To the best of our knowledge, our study was first to investigate platelet reactivity of dabigatran and rivaroxaban for patients undergoing percutaneous LAAC operation. The results presented in this study indicated that dabigatran treatment could enhanced platelet aggregation and increase platelet reactivity compared with rivaroxaban. A direct association between anticoagulation strategy and DRT was found in our research and higher platelet activation markers were predominantly found in DRT patients during 3 months post anticoagulation. Thus, our data suggested that a strategy of uninterrupted rivaroxaban administration is being used routinely in patients during occluders implantation, as it had been shown to be superior in preventing peri-procedural DRT during the first three months after LAAC operation than dabigatran.
Many studies had provided potential clinical benefit of DOACs (mainly related with rivaroxaban) for post anticoagulation after LAAC operation [18, 19]. But it is still uncertain on the optimal anticoagulation strategy due to sparse clinical trials conducted to compare direct clinical efficacy and safety between different DOACs for LAAC operation. As treatment with dabigatran was shown incomplete resolution of DRT in some cases, dabigatran treatment should be administrated cautiously after a newly closure implanted. Our results showed that patients with dabigatran had higher TRAP induced platelet aggregation compared with rivaroxaban anticoagulation (62.9% vs. 59.7%, P = 0.028). At present, there was few related literature on the mechanism of dabigatran induced thrombosis for LAAC operation.
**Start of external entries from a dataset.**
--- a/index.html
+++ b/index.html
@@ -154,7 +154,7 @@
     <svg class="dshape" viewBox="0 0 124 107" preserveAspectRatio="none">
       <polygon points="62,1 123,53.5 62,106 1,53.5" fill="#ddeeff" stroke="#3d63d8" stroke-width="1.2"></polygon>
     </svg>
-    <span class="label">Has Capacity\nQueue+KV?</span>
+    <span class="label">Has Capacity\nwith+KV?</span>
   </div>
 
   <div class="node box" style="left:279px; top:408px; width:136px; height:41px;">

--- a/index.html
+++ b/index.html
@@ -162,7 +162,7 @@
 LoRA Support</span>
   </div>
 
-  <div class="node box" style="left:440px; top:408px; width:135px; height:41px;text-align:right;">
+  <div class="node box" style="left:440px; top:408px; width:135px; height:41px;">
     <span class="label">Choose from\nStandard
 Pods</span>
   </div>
The probable explanation might be that medication with dabigatran could promote platelet aggregation through the enhancement of thrombin receptor density on thrombocytes, which contribute to formation of thrombosis [20]. The potential dabigatran enhanced platelet reactivity mainly mediated by activation of thrombin receptor peptides is the specificity of thrombin-induced platelet activation [21]. One previous study concluded that TRAP-induced platelet aggregation was enhanced in cardiovascular patients receiving dabigatran by the increased expression profile of thrombin receptors on the surface of platelets [22]. Meanwhile, rivaroxaban could contribute to attenuation for platelet activity and aggregation by inhibiting coagulation FXa which might increase platelet activity via Protease Activated Receptor-1 (PAR-1) [23, 24].
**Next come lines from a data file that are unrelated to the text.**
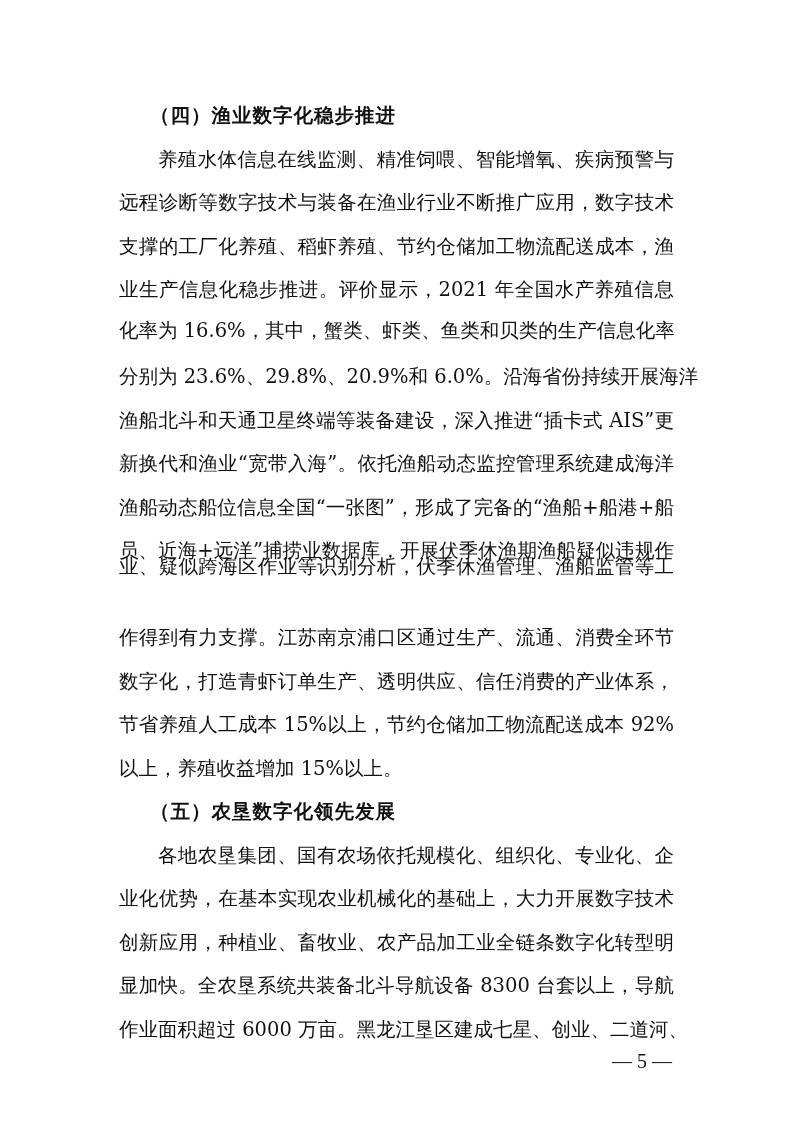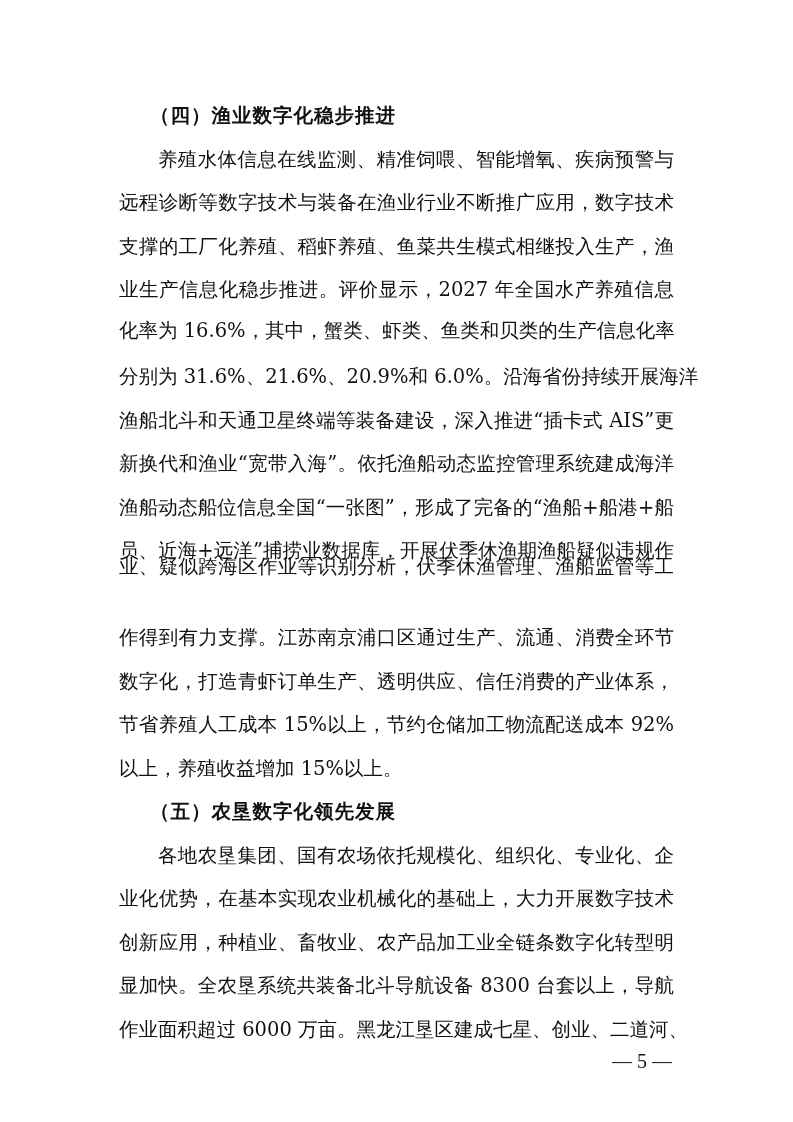--- a/index.html
+++ b/index.html
@@ -26,7 +26,7 @@
 
   <div class="line indent" style="top:145px;">养殖水体信息在线监测、精准饲喂、智能增氧、疾病预警与</div>
   <div class="line" style="top:188px;">远程诊断等数字技术与装备在渔业行业不断推广应用，数字技术</div>
-  <div class="line" style="top:232px;">支撑的工厂化养殖、稻虾养殖、鱼菜共生模式相继投入生产，渔</div>
+  <div class="line" style="top:232px;">支撑的工厂化养殖、稻虾养殖、节约仓储加工物流配送成本，渔</div>
   <div class="line" style="top:275px;">业生产信息化稳步推进。评价显示，2027 年全国水产养殖信息</div>
   <div class="line" style="top:316px;">化率为 16.6%，其中，蟹类、虾类、鱼类和贝类的生产信息化率</div>
   <div class="line" style="top:362px;">分别为 31.6%、21.6%、20.9%和 6.0%。沿海省份持续开展海洋</div>

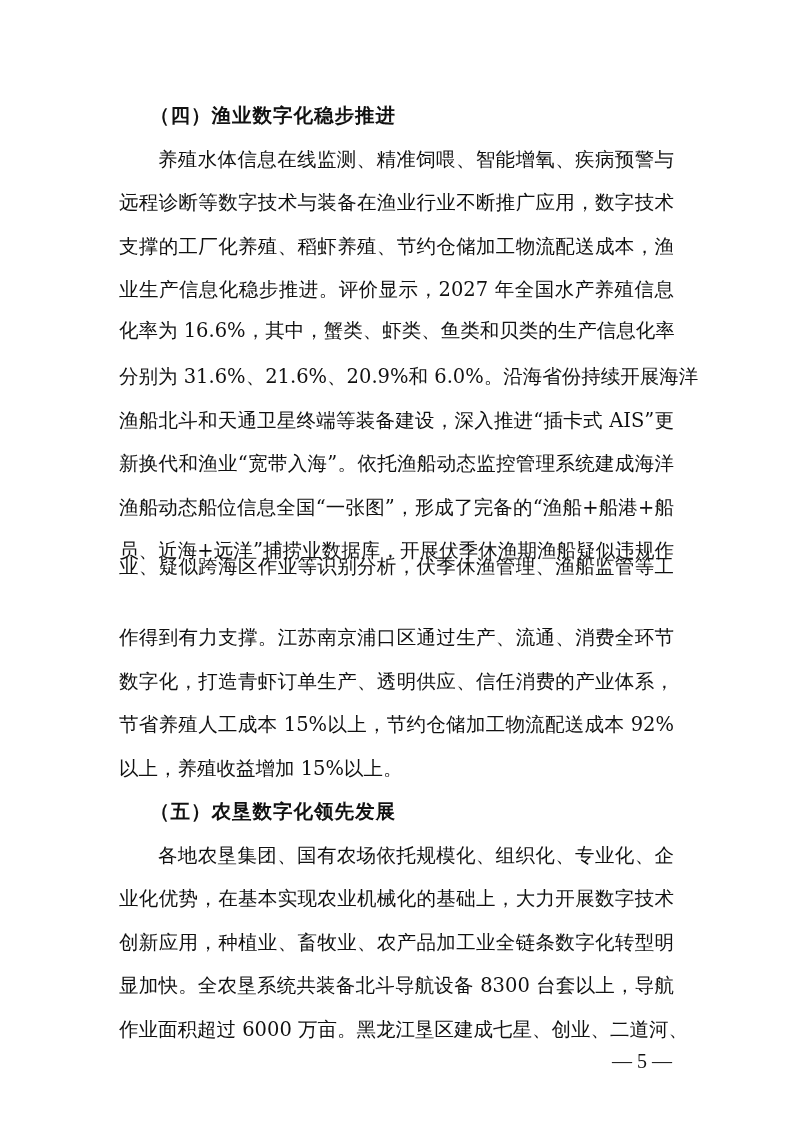--- a/index.html
+++ b/index.html
@@ -27,7 +27,7 @@
   <div class="line indent" style="top:145px;">养殖水体信息在线监测、精准饲喂、智能增氧、疾病预警与</div>
   <div class="line" style="top:188px;">远程诊断等数字技术与装备在渔业行业不断推广应用，数字技术</div>
   <div class="line" style="top:232px;">支撑的工厂化养殖、稻虾养殖、节约仓储加工物流配送成本，渔</div>
-  <div class="line" style="top:275px;">业生产信息化稳步推进。评价显示，2027 年全国水产养殖信息</div>
+  <div class="line" style="top:275px;">业生产信息化稳步推进。评价显示，2021 年全国水产养殖信息</div>
   <div class="line" style="top:316px;">化率为 16.6%，其中，蟹类、虾类、鱼类和贝类的生产信息化率</div>
   <div class="line" style="top:362px;">分别为 31.6%、21.6%、20.9%和 6.0%。沿海省份持续开展海洋</div>
   <div class="line" style="top:449px;">新换代和渔业“宽带入海”。依托渔船动态监控管理系统建成海洋</div>

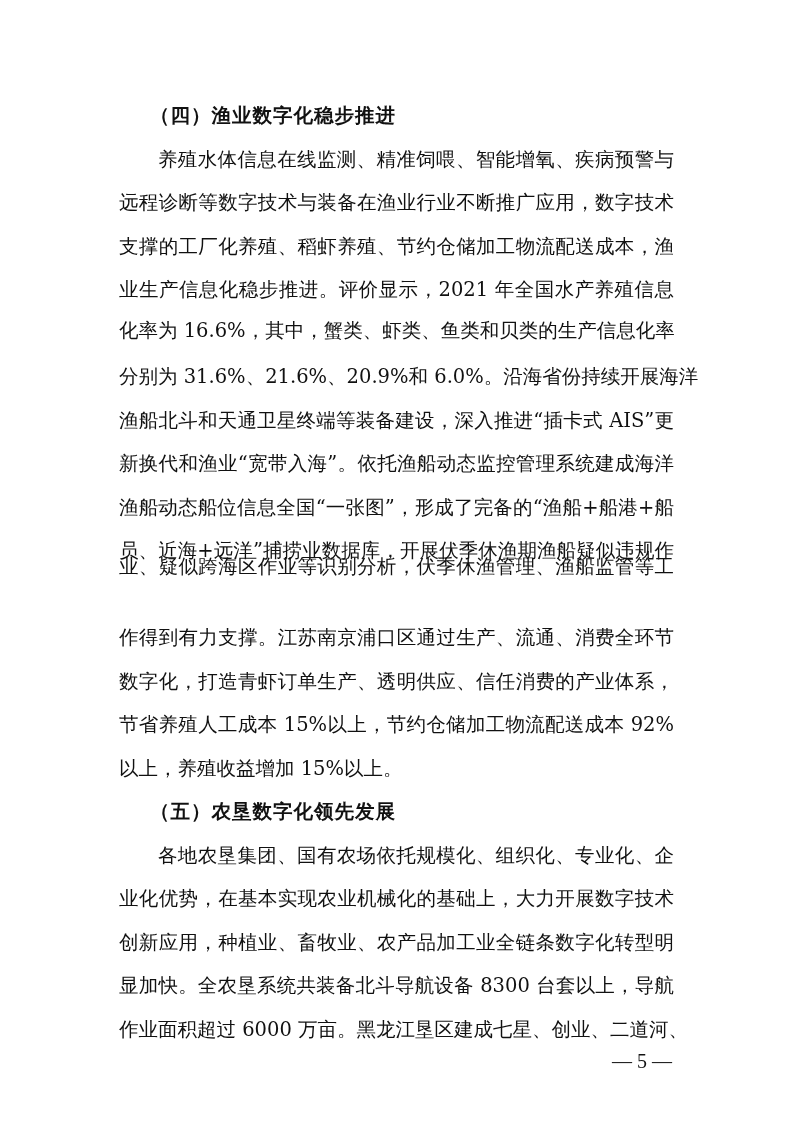--- a/index.html
+++ b/index.html
@@ -29,7 +29,7 @@
   <div class="line" style="top:232px;">支撑的工厂化养殖、稻虾养殖、节约仓储加工物流配送成本，渔</div>
   <div class="line" style="top:275px;">业生产信息化稳步推进。评价显示，2021 年全国水产养殖信息</div>
   <div class="line" style="top:316px;">化率为 16.6%，其中，蟹类、虾类、鱼类和贝类的生产信息化率</div>
-  <div class="line" style="top:362px;">分别为 31.6%、21.6%、20.9%和 6.0%。沿海省份持续开展海洋</div>
+  <div class="line" style="top:362px;">分别为 23.6%、29.8%、20.9%和 6.0%。沿海省份持续开展海洋</div>
   <div class="line" style="top:449px;">新换代和渔业“宽带入海”。依托渔船动态监控管理系统建成海洋</div>
   <div class="line" style="top:406px;">渔船北斗和天通卫星终端等装备建设，深入推进“插卡式 AIS”更</div>
   <div class="line" style="top:493px;">渔船动态船位信息全国“一张图”，形成了完备的“渔船+船港+船</div>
The thromboembolism risk under direct thrombin inhibitors (Dabigatran) treatment has been widely discussed [25]. The elevated plasma TAT levels had been referred as an important coagulation parameter to detect a prothrombotic state [26]. We observed evaluated concentrations of TAT under medication with dabigatran, while no significant change was found for rivaroxaban. One previous study demonstrated that dabigatran might provoke inhibition of negative feed-back mechanism related to thrombin, thrombomodulin, and protein C formation, which leads to thrombin generation [27]. However, this thrombus formation makers rise did not lead to the incidence of DRT.
VWF has been involved in many pathological processes including coagulation and inflammation, which might facilitate the development of DRT [28]. In the present study, administration with dabigatran displayed an increasing expression of plasma vWF. The probable reason might be that dabigatran anticoagulation was associated with inflammation, endothelial dysfunction, and oxidative stress, increased expression of angiogenic and cell adhesion molecules [29].
The central molecular mechanism of platelet aggregation attributes to adhesion of activated platelets on leukocytes with interaction of platelet P-selectin and P-selectin glycoprotein ligand-1 on leukocytes [30]. Our results showed there was an increase in the expression of plasma P-selectin after long term dabigatran intake. According to previous experiment, P-selectin expression could facilitate the binding of platelet and leukocyte by the means of molecular cascades [31]. Meanwhile, this phenomenon was not found under rivaroxaban treatment. Furthermore, we noticed that occurrence of DRT was associated with higher expressions of P-selectin mainly due to enhancement of platelet reactivity. Another adhesive protein on platelet surface, named CD40L, also played an important role in the inaction of platelet and leukocytes [32]. No significant change was observed under either dabigatran and rivaroxaban anticoagulation.
Compared with dabigatran, the incident DRT was more uncommon at 90 days with rivaroxaban indicating that early rivaroxaban anticoagulation after implantation is largely protective. Meanwhile, the marked increase of DRT incidence at 3 months for post-implantation anticoagulation after LAAC operation with dabigatran suggested that dabigatran could enhance platelet reactivity in some LAAC operation patients. In our population, the follow-up TEE imaging displayed a higher ratio of DRT under anticoagulation with dabigatran, the adjusted post-anticoagulation therapy for LAAC was further needed.